How would you go about doing that? I'm open for any suggestions (mechanical/electrical/software solutions etc.).

Regards

p.

There was a thread a while back where the poster wired up multiple parts in parallel for programming, and it worked. Might have turned off the verify feature so they didn't read back, or the Tx line back to the USB/Serial adapter was only connected for 1 part.
Not sure what to browse for to find that.
You could try similar. Data out from USB/Serial to many parts, only 1 TX back t the adapter. Probably need to buffer the USB/Serial output to maintain signal integrity and overcome cabling capacitance.

This is not the one ? How to program multiple Arduino Nanos simultaneously - Microcontrollers - Arduino Forum
Is it this ? Programming multiple ATMega's/arduino's at once - Development - Arduino Forum

How far apart are the chips? All on in the same box or spread out over a factory?

Unless in the same box (and maybe even then) I would provide off-line storage (say a small EEPROM/Flash chip) on each node and have the program read new code, check for errors, then save in the EEPROM. Then when all is downloaded and confirmed get each node to program itself from that EEPROM with a custom bootloader.


Rob

Ideally I would want to upload the code simultaneously.

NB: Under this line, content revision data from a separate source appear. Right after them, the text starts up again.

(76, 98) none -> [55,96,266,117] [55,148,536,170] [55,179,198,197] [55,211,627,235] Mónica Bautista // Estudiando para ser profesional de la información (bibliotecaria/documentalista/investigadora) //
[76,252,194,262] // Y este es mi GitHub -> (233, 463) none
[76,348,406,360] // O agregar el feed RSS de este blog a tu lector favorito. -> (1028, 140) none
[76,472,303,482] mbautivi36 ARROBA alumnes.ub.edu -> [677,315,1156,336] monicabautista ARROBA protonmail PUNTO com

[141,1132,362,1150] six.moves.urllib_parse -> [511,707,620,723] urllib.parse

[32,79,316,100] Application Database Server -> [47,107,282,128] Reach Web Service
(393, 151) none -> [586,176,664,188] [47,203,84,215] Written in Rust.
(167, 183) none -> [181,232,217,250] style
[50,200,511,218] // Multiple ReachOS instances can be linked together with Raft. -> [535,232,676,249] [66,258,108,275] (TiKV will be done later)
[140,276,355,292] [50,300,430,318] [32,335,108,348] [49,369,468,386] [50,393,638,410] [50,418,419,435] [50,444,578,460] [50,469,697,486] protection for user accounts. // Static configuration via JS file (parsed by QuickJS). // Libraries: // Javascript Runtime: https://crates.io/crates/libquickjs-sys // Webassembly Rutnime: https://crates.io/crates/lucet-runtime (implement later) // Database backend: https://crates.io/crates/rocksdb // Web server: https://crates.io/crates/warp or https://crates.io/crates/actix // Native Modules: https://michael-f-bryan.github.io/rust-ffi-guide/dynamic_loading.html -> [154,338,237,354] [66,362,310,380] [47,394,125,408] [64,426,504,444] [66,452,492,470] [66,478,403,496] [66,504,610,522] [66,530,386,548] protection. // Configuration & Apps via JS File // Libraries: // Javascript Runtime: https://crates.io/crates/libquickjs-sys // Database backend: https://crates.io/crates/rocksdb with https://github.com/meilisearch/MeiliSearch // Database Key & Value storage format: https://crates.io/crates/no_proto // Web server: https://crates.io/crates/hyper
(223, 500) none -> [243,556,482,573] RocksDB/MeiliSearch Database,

I'm just curious. How it that supposed to work if the uC can only send to one receiver at a time. Even if you used several serial ports like on a Mega, you can only be sending to one at any given time , for obvious reasons. The processor is executing one instruction at a time.
If that is an instruction is to send a character to one receiver, were you planning to send one character to each receiver in some predetermined sequence like dealing cards to multiple players ? I'm just not getting it.

There was a thread a while back where the poster wired up multiple parts in parallel for programming, and it worked

This, on the other hand , makes perfect sense because there is no limit (well, I there is but there are ways around it) to how many parallel ports can read the same byte simultaneously. The catch is you then have to use UARTS to convert the parallel to serial. Each byte can be sent to all receivers , converted to serial and then sent as serial. What I am not getting is how do you send a command that tells the arduino to begin loading the flash memory with the sketch. There must be more to it than just sending the program because the compiler converts it to binary before sending it. It's an interesting problem and I would like to learn how it is done. At the moment I don't have a clue how you send binary on an RS485 com port. Is there something your not telling us ?

@everyone - thanks for your input. as often is the case, I probably should have provided a bit more context to start out with:

I would like to design a series of 'processor nodes' which can execute parallel algorithms. The reason to have physical elements is in order to have a fast and intuitive way of exploring interactions between the algorithm chosen and the topology of the nodes.

e.g. "it works when arranged in a square, what happens if I arrange them in a triangle shape?" imagine being able to prune a neural network by physically removing nodes and seeing the effect of the pruning in real time...

The goal is to create a tool which helps visualize and better understand parallel algorithms.

In the end, I do not need to actually 'reprogram' the individual nodes. Each node will be continuously executing a function - in order to do the type of rapid iterations I have in mind, I need students to be able to tinker with that function. Changing details of the code has to be effortless enough for this to retain some element of fun and exploration.

@raschemmel

you are taking me a bit too literal. I do not necessarily mean 'program them all at once'. I mean 'program them all in a single step':
I want to be able to edit my code and then click 'upload' without having to repeat the process for each and every node.
having said that, simply by connecting the signal lines, there is no reason not to talk to multiple nodes simultaneously (I have done this both intentionally and by accident in the past by writing super sloppy i2c code using the wiring library)

@graynomad
the nodes would be 'all in the same box'.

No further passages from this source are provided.